Achei muito interessante o seu texto e acho que ele vem de encontro a muitas outras coisas que venho lendo nos últimos dias. Este ano terminei minha formação e entrei no mercado de trabalho, o dinheiro começou a sobrar, graças a Deus, e eu me vi consumindo muito mais do que antes, mas sem muita crítica. Passei pela histeria de ter que achar de qualquer jeito aquele tênis lindo igual ao da blogueira e desejar marcas fora do meu poder aquisitivo.
Mesmo com todo esse consumo sentia um vazio, sabe?como se faltasse sempre ter ou ser alguma coisa que eu não sabia bem o que era. Acho que esse consumismo louco quer que a gente sinta isso, pra preencher o vazio com um sacola de compras. Mas tudo isso passou, como uma febre.
Já enchi mala de roupas que abarrotavam o armário pra doar pra família e ele ainda continua cheio, se por utilidade ou apego, ainda não sei.
Outro dia descobri vários blogs no mundo todo de pessoas que estão simplesmente parando de comprar por meses ou por um ano, aposentando seus cartões de crédito, seja por dívidas ou outros objetivos financeiros, e estão se sentindo livres. Destralhando a casa e vivendo com menos. Descobrindo um monte de conflitos internos a resolver que em outros tempos seriam resolvidos com uma roupa nova.
Decidi que eu vou ficar um tempo sem comprar também, primeiro pra ver se eu aguento (fiz uma aposta com meu marido e ele não está colocando a menor fé em mim!) e pra tentar viver mais leve, sem toda essa bagagem. Não sei se vou ser adepta da tal vida minimalista, mas ao me conhecer vou saber comprar só o que preciso, sem exageros.

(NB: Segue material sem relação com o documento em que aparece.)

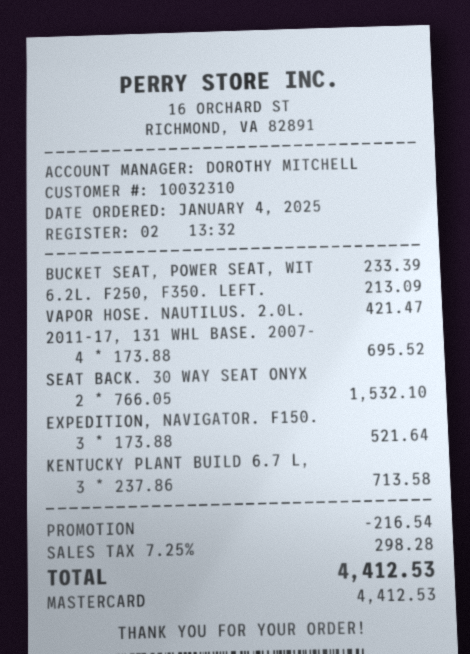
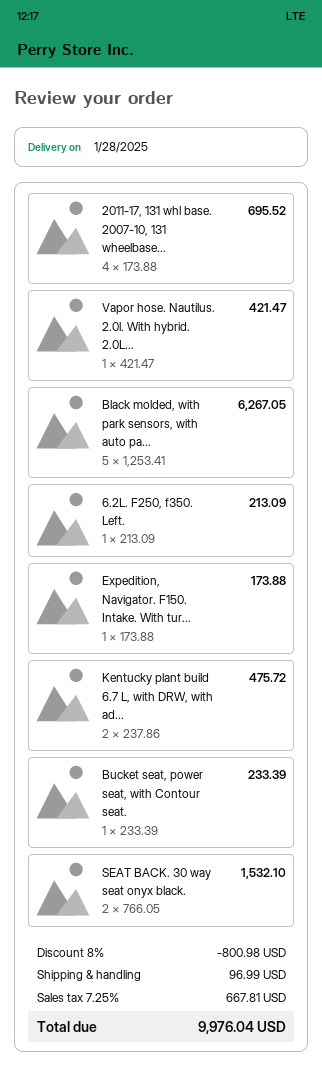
EXPEDITION, NAVIGATOR. F150.: 3 x 173.88 = 521.64 -> 1 x 173.88 = 173.88
KENTUCKY PLANT BUILD 6.7 L,: 3 x 237.86 = 713.58 -> 2 x 237.86 = 475.72
Black molded, with park sensors, with auto pa...: none -> 5 x 1253.41 = 6267.05
discount: 216.54 -> 800.98
shipping: none -> 96.99
tax: 7.25% = 298.28 -> 7.25% = 667.81
total: 4412.53 -> 9976.04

Tem um projeto que você podia dar uma olhada, vai render post: project 333, viver com 33 peças de roupa e acessorios por 3 meses! Aliás, tem gente que faz isso há anos. O que você acha?
Beijos, obrigada por ter uma opinião tão coerente nesse mar de consumismo atual.

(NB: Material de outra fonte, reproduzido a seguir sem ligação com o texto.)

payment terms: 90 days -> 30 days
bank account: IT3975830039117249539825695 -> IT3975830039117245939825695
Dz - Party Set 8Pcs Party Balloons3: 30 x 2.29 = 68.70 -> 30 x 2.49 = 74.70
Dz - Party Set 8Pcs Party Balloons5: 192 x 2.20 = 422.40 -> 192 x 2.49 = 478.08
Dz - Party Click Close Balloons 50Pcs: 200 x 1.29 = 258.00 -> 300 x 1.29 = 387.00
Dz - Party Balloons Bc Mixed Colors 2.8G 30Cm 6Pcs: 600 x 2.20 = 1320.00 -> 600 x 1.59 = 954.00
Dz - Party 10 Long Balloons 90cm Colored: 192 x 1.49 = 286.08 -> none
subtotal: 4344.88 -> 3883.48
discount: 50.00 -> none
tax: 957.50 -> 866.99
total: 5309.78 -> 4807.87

Esse projeto é muito legal! Vou anotar pra ser tema de próximo post! Cada vez eu compro menos e tenho menos vontade de ir a shoppings – apesar de ainda amar comprar roupa, acho que estou fazendo tudo de forma mais pensada, menos impulsiva. 🙂
Amo esse video! 🙂
Ai Natalia…que comentário engrandecedor. Obrigada por abrilhantar meu post com suas palavras!
FANTÁSTICO!!!
Em um mundo consumista, ler suas palavras é mais do que emocionante….
É a primeira vez que visito seu blog, e aaaaaaaaaaaaaaaamei,esse post.Gosto de pensar assim também,venho tentando realizar esse projeto de comprar o necessário. Parabéns!!